We completed data collection for the 2020 Census on October 15, 2020. Every decennial census makes history, but this was like no other in living memory. Over the coming days, weeks and months, we will provide periodic updates on our post-processing efforts. We are working hard to deliver complete and accurate state population counts as close to the Dec. 31, 2020, statutory deadline as possible.
Our first look at the data collection operation indicates an extremely successful execution. We published our total response rates on a daily basis, and they show that we accounted for 99.9% of all addresses in the nation.
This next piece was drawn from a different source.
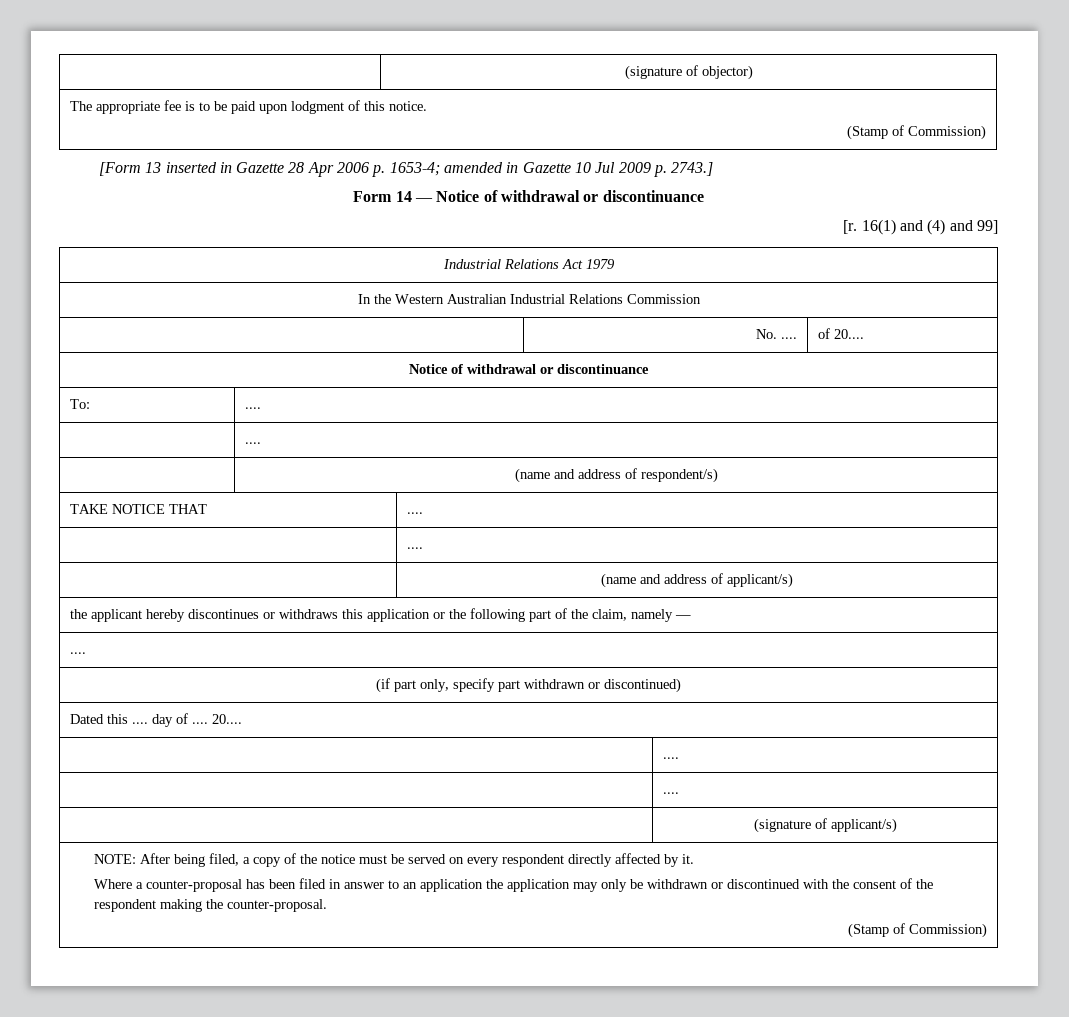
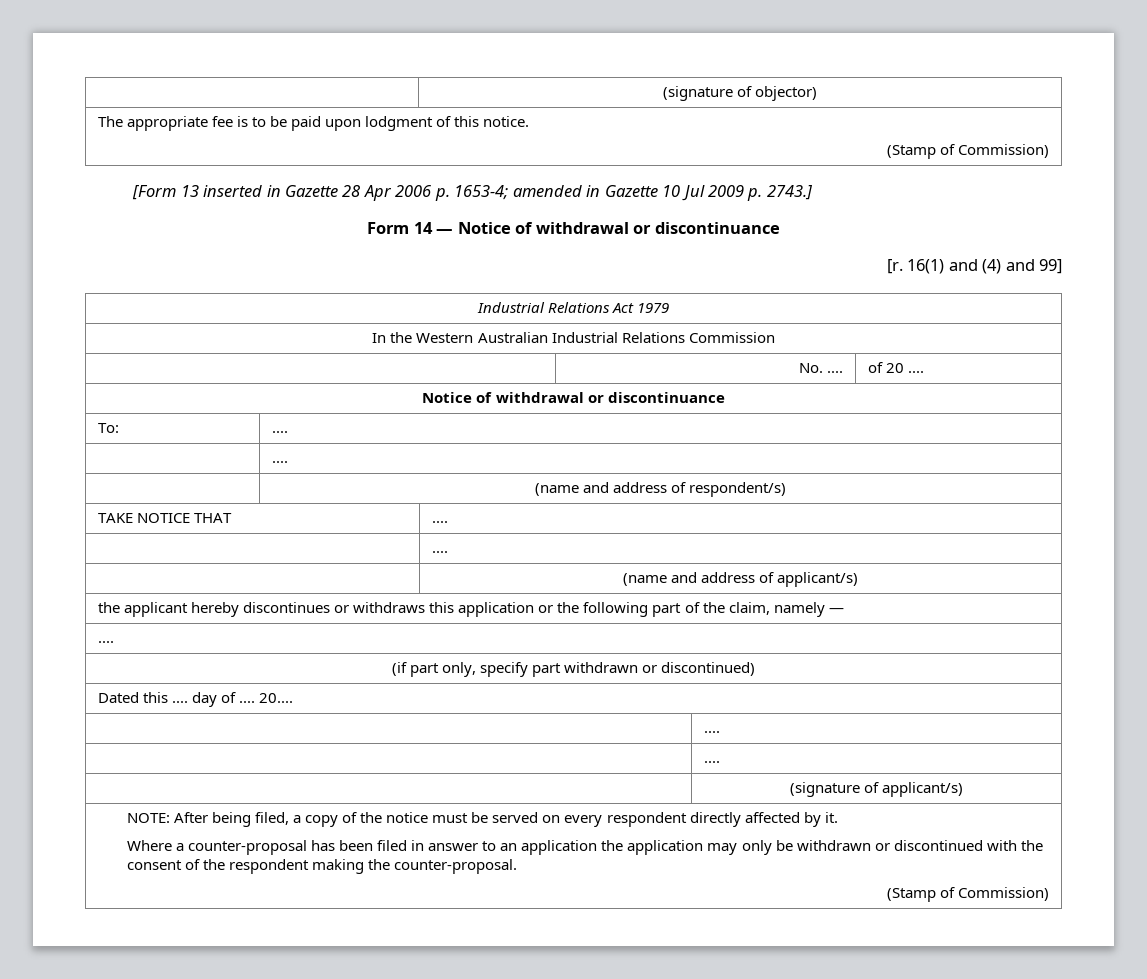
- | No. .... | of 20....
+ | No. .... | of 20 ....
All states, the District of Columbia and the Commonwealth of Puerto Rico, achieved total response rates over 99.0%. All but one state was at or above 99.9%. The state of Louisiana and our field staff who worked hard to complete Nonresponse Followup operations deserve our congratulations and thanks for getting the total response rate over 99.0% complete even with the devastating effects of hurricanes Laura and Delta.
While other quality measures for the 2020 Census will be produced over time, it helps to look at self-response rates as an initial metric. Our final self-response rate for the 2020 Census was 67.0%, compared with the final self-response rate for 2010 of 66.5%. Generally, better data comes from self-response, but after a decade of global decline in census and survey participation along with the challenges presented by COVID-19, we had not expected to beat the 2010 self-response rate. This would not have been possible without our partners and new technologies. The 2020 Census benefited from the strong support of nearly 400,000 dedicated community and national partners who contributed to our efforts to achieve a complete and accurate count of the nation’s population. The internet proved to be the easiest and preferred option for self-reporting.
Each and every partner played an important role, whether they hung posters in store windows, formed a Complete Count Committee, hosted a Census Solutions Workshop in their community, encouraged their employees to respond, or highlighted why the census is important for their social media followers. These efforts were vital in our shared work to encourage all communities to participate in this once-a-decade constitutional responsibility.
Our partners served as trusted voices and census ambassadors within their communities, and their outreach raised awareness of the 2020 Census and encouraged response — particularly among those who have been historically hard to count. Partners included corporations, small businesses, nonprofits, philanthropic organizations, members of Congress, state and local officials, American Indian and Alaska Native (AIAN) stakeholders, the faith-based community, and many others.
When COVID-19 turned everyone’s plans upside down, our partners rose to the occasion with creativity and perseverance. In-person events became virtual events. Outreach turned digital with video messages, Facebook Live events, and other online engagements. Some communities sponsored socially distanced car parades through neighborhoods. There were census songs to engage kids and census characters to greet bus riders.
From America’s largest employers to your local coffee shop, to all levels of government, and civic organizations in every community, partners of all kinds stepped up. On behalf of the thousands of employees of the U.S. Census Bureau, thank you, and congratulations on the tremendous impact you made in shaping your community’s future by promoting the 2020 Census.
With data collection for the 2020 Census concluded, we at the Census Bureau want to keep working with you. We will continue to provide information on the 2020 Census going forward, including to our national partnership and community partnership teams. We encourage you to sign up today to receive updates.
We hope our work together extends beyond the once-a-decade-count. The Census Bureau conducts more than 130 surveys and programs each year, and helps local and national organizations use the data throughout the decade.
We encourage you to continue making Census Bureau data work for you and your community. It can help you make more informed decisions that improve business planning, government and nonprofit services, and the quality of our lives.
The Census Bureau values your continued partnership, and we look forward to collaborating and working with you again soon!